Professional ratings
Review scores
| Source | Rating |
| AllMusic | Star |
| Christianity Today | Star Half star |
| Cross Rhythms | Star |

== Track listing ==

- Samples
- "Heaven" contains excerpts from "Want Ads"/"We Belong Together" by Honey Cone.
- "Save Me" contains excerpts from the composition "Save Me Now".
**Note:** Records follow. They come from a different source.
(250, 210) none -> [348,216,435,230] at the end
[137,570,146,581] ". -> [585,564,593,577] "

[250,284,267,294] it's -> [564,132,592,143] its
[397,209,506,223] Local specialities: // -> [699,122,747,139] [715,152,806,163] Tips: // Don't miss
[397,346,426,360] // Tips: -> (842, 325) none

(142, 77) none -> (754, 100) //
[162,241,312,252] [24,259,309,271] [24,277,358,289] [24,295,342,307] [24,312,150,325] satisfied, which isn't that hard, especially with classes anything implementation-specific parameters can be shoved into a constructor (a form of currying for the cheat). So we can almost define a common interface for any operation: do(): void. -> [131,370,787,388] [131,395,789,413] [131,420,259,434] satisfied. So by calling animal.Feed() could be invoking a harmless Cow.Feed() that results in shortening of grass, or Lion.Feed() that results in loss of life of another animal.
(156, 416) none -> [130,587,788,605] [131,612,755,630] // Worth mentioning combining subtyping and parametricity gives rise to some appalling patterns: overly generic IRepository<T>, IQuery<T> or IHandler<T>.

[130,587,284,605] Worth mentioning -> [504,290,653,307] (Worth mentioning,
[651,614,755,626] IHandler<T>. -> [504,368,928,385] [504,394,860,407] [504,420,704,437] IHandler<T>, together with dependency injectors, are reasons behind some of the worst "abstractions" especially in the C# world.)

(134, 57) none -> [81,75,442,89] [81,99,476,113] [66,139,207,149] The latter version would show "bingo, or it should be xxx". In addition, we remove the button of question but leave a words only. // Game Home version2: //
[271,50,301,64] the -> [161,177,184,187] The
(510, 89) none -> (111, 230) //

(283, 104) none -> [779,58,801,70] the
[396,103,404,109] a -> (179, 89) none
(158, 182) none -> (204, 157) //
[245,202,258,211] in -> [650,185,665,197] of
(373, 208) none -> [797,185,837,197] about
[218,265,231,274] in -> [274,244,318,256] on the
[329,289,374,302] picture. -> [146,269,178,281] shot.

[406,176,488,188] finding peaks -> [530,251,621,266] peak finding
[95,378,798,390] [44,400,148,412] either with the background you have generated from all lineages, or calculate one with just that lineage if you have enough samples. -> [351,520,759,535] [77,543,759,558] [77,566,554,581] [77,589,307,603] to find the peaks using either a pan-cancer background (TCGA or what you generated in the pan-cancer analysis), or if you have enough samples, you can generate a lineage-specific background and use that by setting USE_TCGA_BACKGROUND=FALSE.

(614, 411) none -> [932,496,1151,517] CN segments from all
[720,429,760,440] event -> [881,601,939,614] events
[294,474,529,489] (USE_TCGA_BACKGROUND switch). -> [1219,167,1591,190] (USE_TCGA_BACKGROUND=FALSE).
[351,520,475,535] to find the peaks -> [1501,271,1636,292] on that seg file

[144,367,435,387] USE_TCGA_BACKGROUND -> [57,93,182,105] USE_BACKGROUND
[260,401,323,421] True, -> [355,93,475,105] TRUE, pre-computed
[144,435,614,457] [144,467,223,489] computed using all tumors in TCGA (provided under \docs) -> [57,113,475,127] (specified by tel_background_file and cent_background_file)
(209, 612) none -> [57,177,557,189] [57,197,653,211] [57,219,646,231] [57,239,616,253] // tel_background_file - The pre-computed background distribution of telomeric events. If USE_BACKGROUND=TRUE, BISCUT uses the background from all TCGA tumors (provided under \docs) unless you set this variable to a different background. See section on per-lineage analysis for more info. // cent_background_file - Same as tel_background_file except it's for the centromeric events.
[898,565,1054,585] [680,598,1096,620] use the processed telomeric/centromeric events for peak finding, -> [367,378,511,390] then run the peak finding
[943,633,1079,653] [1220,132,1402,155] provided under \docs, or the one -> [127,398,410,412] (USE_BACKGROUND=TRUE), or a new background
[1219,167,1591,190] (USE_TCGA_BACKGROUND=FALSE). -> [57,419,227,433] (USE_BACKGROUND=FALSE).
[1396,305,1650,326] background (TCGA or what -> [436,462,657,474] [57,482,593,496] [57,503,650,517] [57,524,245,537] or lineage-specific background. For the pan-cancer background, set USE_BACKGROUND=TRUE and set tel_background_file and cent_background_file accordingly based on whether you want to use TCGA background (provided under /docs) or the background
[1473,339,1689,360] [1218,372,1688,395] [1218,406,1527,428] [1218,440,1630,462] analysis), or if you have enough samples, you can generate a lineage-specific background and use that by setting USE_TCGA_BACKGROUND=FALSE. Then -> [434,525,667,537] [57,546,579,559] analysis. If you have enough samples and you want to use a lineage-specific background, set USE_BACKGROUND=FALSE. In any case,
| No. | Title | Writer(s) | Producer(s) | Length |
|---|---|---|---|---|
| 1. | "Believer" | Erica Campbell; Trecina Campbell; Warryn Campbell; | W. Campbell | 4:11 |
| 2. | "Biggest, Greatest Thing" | David Delhomme; Dontae Winslow; W. Campbell; | Winslow; W. Campbell; | 1:56 |
| 3. | "Heaven" | E. Campbell; T. Campbell; Joi Campbell; W. Campbell; | Campbell | 3:45 |
| 4. | "The Real Party (Trevon's Birthday)" | E. Campbell; T. Campbell; W. Campbell; | W. Campbell | 4:05 |
| 5. | "Save Me" (featuring Baby Dubb) | E. Campbell; T. Campbell; W. Campbell; Nisan Stewart; | Stewart; W. Campbell; | 3:13 |
| 6. | "Yesterday" | E. Campbell; T. Campbell; W. Campbell; | W. Campbell | 5:20 |
| 7. | "What Is This" | Joann Rosario; Steve Huff; | Huff; W. Campbbell; | 4:00 |
| 8. | "Love You That Much" | E. Campbell; T. Campbell; Charles Bereal; Kenneth Bereal; W. Campbell; | C. Bereal; K. Bereal; W. Campbell; | 4:01 |
| 9. | "Stand Still" | E. Campbell; T. Campbell; Danny Nixon; | Jazz "The Man" Nixon | 3:45 |
| 10. | "And I" (featuring Kirk Franklin) | E. Campbell; T. Campbell; W. Campbell; | W. Campbell | 3:51 |
| 11. | "Speak to Me" | E. Campbell; T. Campbell; W. Campbell; | W. Campbell | 4:07 |
| Total length: |  |  |  | 42:14 |

==Charts==

===Weekly charts===

| Chart (2005) | Peak position |
|---|---|
| US Billboard 200 | 8 |
| US Top Christian Albums (Billboard) | 1 |
| US Top Gospel Albums (Billboard) | 1 |
| US Top R&B/Hip-Hop Albums (Billboard) | 4 |

===Year-end charts===

| Chart (2005) | Position |
|---|---|
| US Christian Albums (Billboard) | 9 |
| US Top Gospel Albums (Billboard) | 3 |
| US Top R&B/Hip-Hop Albums (Billboard) | 81 |
| Chart (2006) | Position |
| US Christian Albums (Billboard) | 8 |
| US Top Gospel Albums (Billboard) | 3 |
| US Top R&B/Hip-Hop Albums (Billboard) | 68 |
| Chart (2007) | Position |
| US Christian Albums (Billboard) | 37 |
| US Top Gospel Albums (Billboard) | 14 |
| Chart (2017) | Position |
| US Top Gospel Albums (Billboard) | 45 |

===Decade-end charts===

| Chart (2000–2009) | Peak position |
|---|---|
| US Top Gospel Albums (Billboard) | 8 |

==Certifications==

| Region | Certification | Certified units/sales |
| United States (RIAA) | Gold | 500,000^{^} |
^{^} Shipments figures based on certification alone.